◆ Records to use ◆
Start of Block

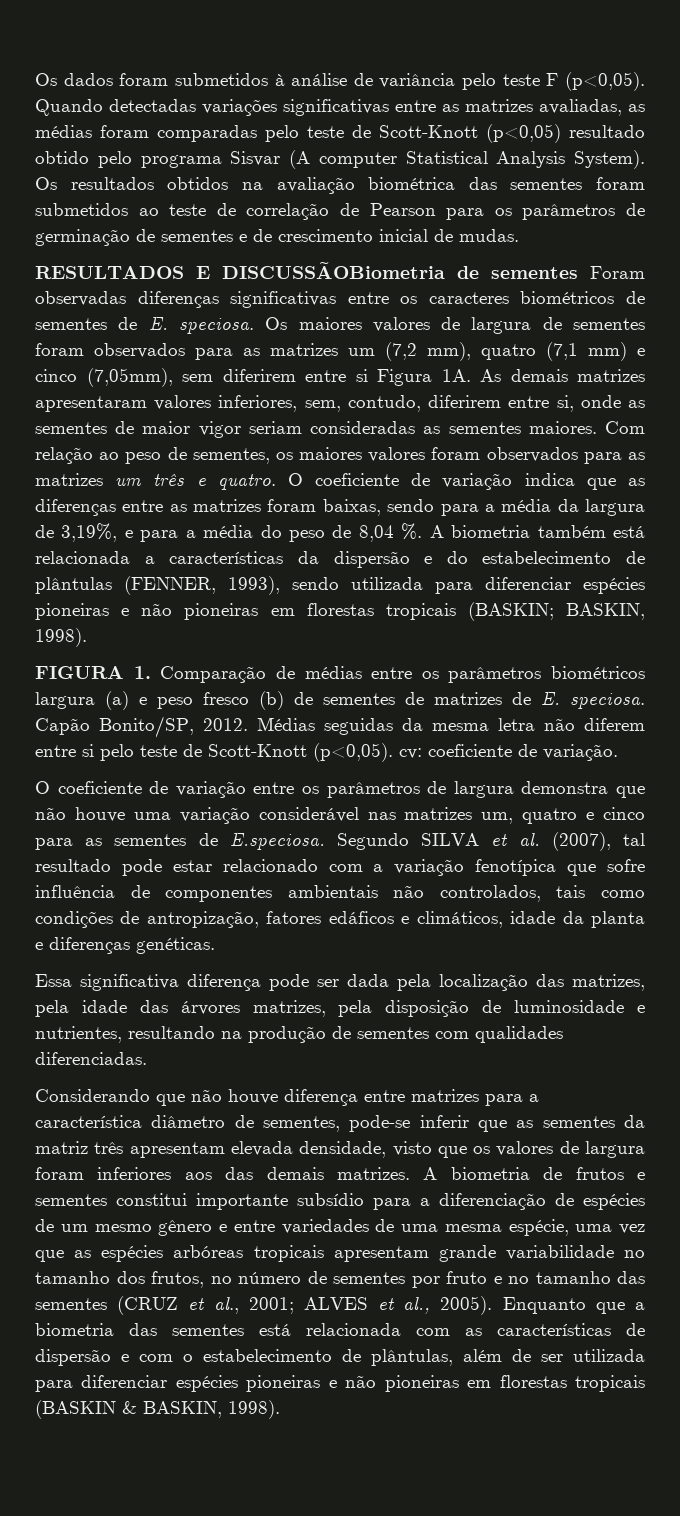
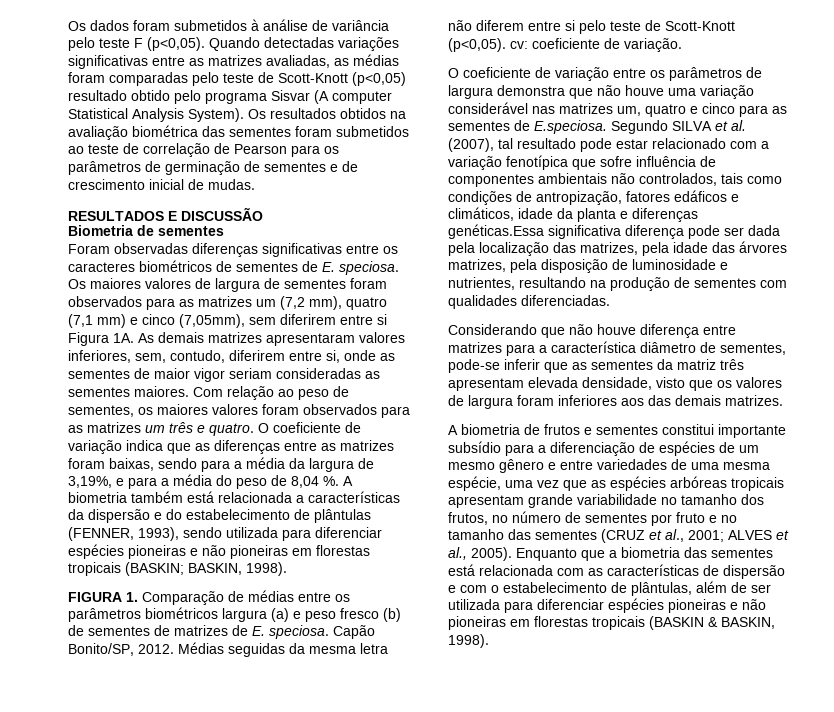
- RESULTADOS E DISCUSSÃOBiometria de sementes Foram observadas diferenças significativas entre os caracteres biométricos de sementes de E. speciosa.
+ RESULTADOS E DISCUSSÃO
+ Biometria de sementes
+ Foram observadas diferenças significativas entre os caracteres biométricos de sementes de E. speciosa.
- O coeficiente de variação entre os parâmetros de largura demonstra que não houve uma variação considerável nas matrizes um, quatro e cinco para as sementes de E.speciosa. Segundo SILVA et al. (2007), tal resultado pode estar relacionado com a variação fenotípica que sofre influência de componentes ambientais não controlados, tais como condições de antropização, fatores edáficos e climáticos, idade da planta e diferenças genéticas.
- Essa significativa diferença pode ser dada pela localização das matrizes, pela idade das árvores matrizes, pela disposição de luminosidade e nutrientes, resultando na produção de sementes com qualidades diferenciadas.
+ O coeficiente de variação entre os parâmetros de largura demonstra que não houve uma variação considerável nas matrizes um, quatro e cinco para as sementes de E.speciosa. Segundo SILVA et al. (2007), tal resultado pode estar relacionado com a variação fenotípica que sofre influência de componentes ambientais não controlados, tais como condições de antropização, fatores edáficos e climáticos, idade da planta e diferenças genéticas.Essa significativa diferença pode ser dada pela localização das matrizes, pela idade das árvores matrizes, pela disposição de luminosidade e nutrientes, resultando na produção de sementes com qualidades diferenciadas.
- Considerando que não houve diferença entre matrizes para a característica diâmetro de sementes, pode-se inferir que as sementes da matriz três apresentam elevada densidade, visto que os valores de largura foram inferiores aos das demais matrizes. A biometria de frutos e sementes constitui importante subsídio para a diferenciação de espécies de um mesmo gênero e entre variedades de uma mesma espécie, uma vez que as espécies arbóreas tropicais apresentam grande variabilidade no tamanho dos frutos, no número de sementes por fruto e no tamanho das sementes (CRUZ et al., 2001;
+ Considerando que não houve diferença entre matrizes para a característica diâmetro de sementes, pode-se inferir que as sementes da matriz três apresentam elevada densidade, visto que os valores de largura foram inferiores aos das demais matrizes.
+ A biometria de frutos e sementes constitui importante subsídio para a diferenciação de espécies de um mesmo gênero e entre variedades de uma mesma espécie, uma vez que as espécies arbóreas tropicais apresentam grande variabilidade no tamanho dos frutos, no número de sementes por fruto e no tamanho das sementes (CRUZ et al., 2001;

End of Block
Start of Block

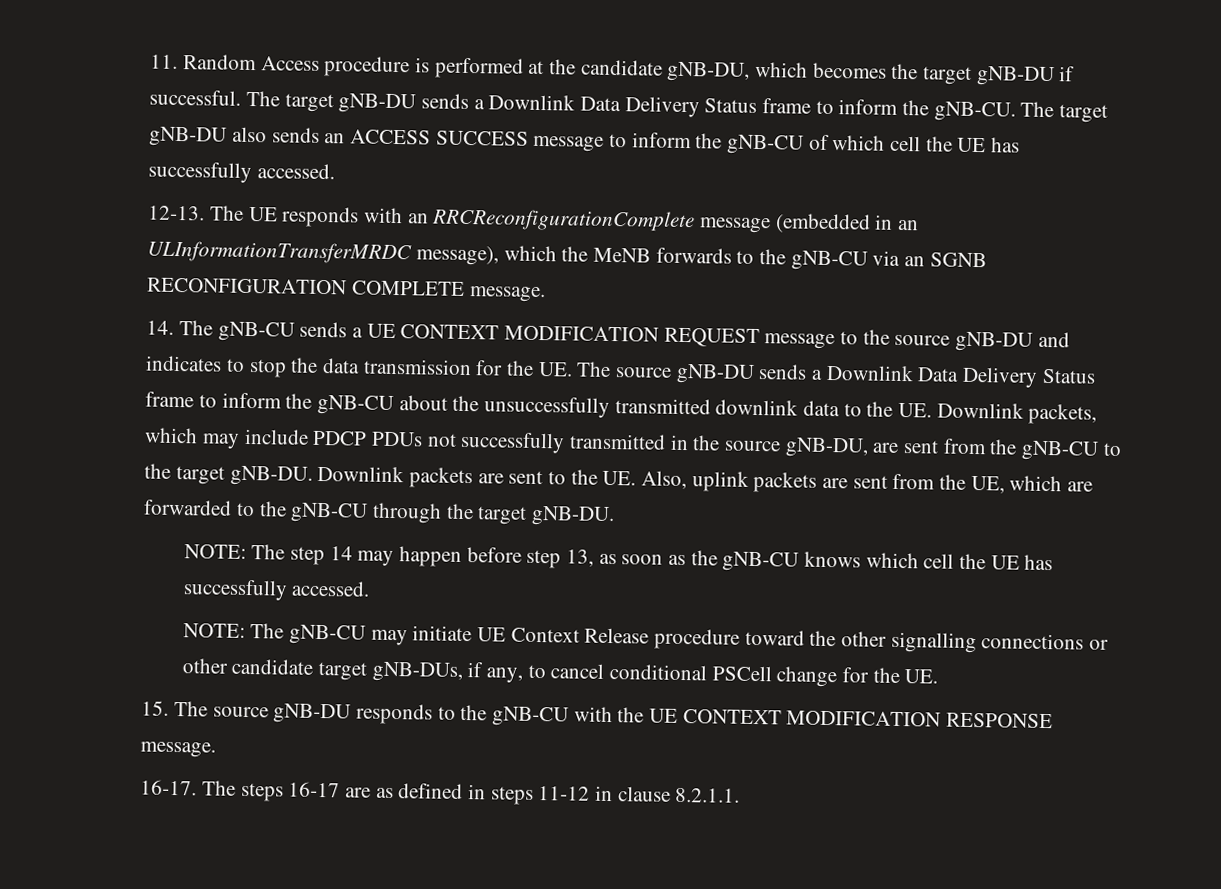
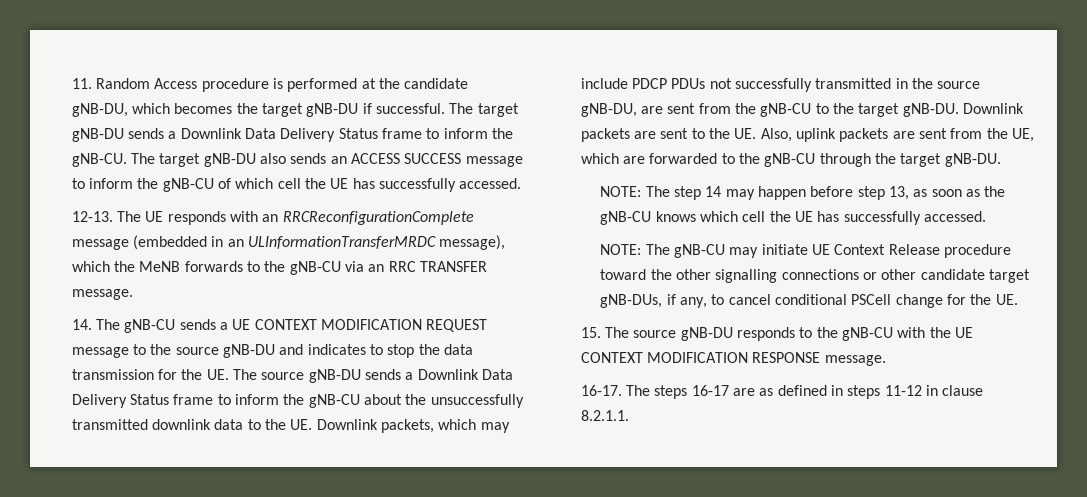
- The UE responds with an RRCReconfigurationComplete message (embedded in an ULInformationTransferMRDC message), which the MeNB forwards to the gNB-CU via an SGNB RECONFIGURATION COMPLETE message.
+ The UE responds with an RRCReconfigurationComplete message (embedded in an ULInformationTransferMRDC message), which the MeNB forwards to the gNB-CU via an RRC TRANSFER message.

End of Block

◆ Work task ◆
Within the records, filter for lines that contain the word "which" and show each one.

◆ Finished exercise ◆
- The UE responds with an RRCReconfigurationComplete message (embedded in an ULInformationTransferMRDC message), which the MeNB forwards to the gNB-CU via an SGNB RECONFIGURATION COMPLETE message.
+ The UE responds with an RRCReconfigurationComplete message (embedded in an ULInformationTransferMRDC message), which the MeNB forwards to the gNB-CU via an RRC TRANSFER message.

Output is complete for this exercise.